화학공학소재연구정보센터
Desalination, Vol.152, No.1-3, 215-222, 2003
Fault diagnosis for a MSF using neural networks
This work outlines the development of a fault diagnostic system for a multi-stage flash (MSF) desalination plant using artificial neural networks (ANNs). This diagnostic system processes the plant data to determine whether the process state is normal or not. In the last case, the diagnostic system determines the cause of the abnormal process state. The diagnostic system has an ANN for each potential fault. Every ANN processes the plant data looking for symptoms of their respective faults. At a given time, the result reported by an ANN is an index between 0 and 1. This number represents the certainty about the corresponding fault is affecting the plant. The higher is the value, the higher is the certainty of the affirmation.
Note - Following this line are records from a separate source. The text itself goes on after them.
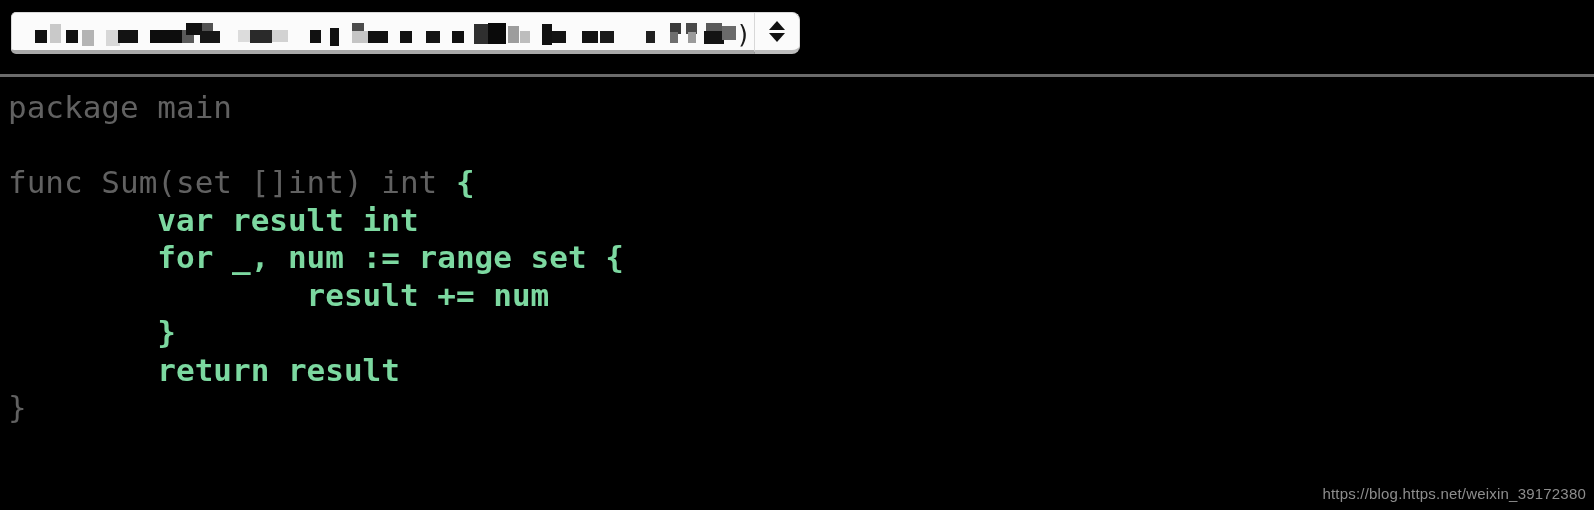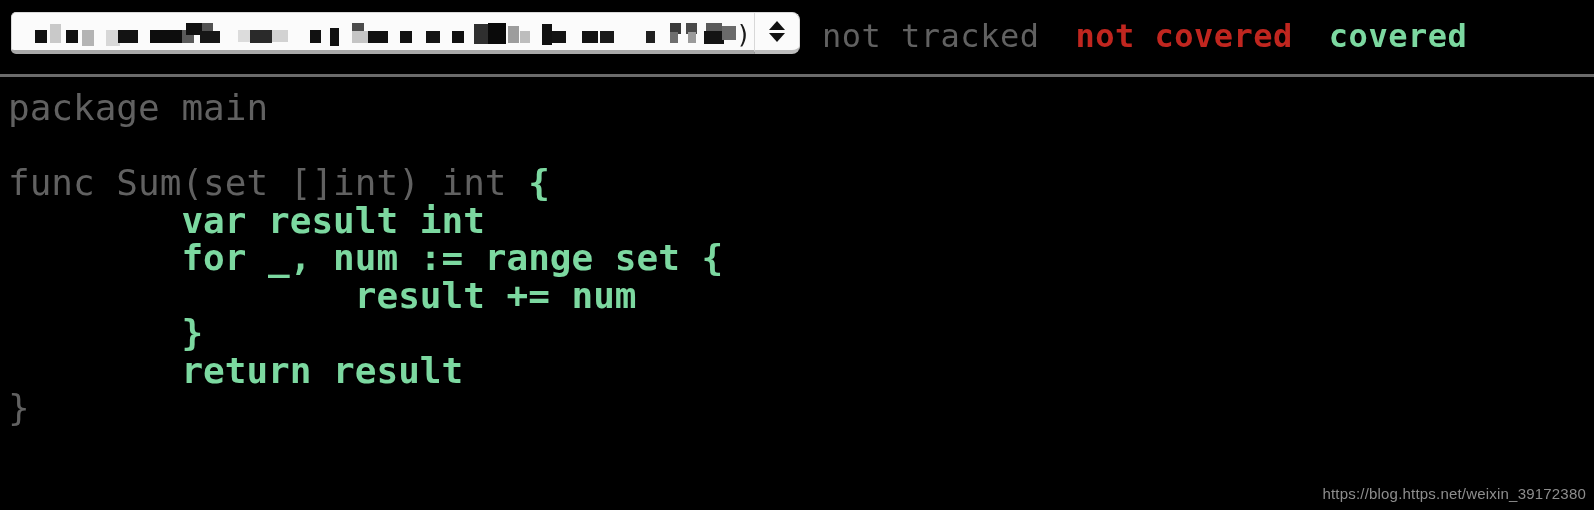--- a/index.html
+++ b/index.html
@@ -114,21 +114,21 @@
   #source {
     position: absolute;
     left: 0;
     top: 77px;
     width: 1594px;
     height: 433px;
     margin: 0;
     padding: 12px 0 0 8px;
     box-sizing: border-box;
     font-family: "DejaVu Sans Mono", monospace;
-    font-size: 36px;
+    font-size: 31px;
     line-height: 37.5px;
     white-space: pre;
     color: #616161;
     background: #000000;
     overflow: hidden;
   }
   #source .g0 { color: #616161; }
   #source .g1 { color: #7cd8a0; font-weight: bold; }
 
   
@@ -190,25 +190,20 @@
         <span style="left:700px;top:4px;width:14px;height:14px;background:#6a6a6a;"></span>
       </div>
       <div class="paren">)</div>
     </div>
     <div class="select-spinner">
       <div class="tri-up"></div>
       <div class="tri-dn"></div>
     </div>
   </div>
 
-  <div id="legend">
-    <span class="legend-item cov0">not tracked</span>
-    <span class="legend-item cov-none">not covered</span>
-    <span class="legend-item cov-yes">covered</span>
-  </div>
 
 </div>
 
 <pre id="source"><span class="g0">package main</span>
 <span class="g0"></span>
 <span class="g0">func Sum(set []int) int </span><span class="g1">{</span>
 <span class="g1">        var result int</span>
 <span class="g1">        for _, num := range set {</span>
 <span class="g1">                result += num</span>
 <span class="g1">        }</span>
The structure of each ANN is simpler than those reported in the bibliography; however, the performance is better. These results are obtained due to a careful selection of the diagnostic system output and the use of a special training method. That training method calculates an appropriate value for the output of each ANN instead of setting it at 0 or I only. The new value of the output does not depend on the fault that causes the inputs but it does only on the degree of matching between the observed evolution and the expected one for the fault corresponding to each ANN. Finally, a dynamic simulator was used to evaluate the performance of the diagnostic system.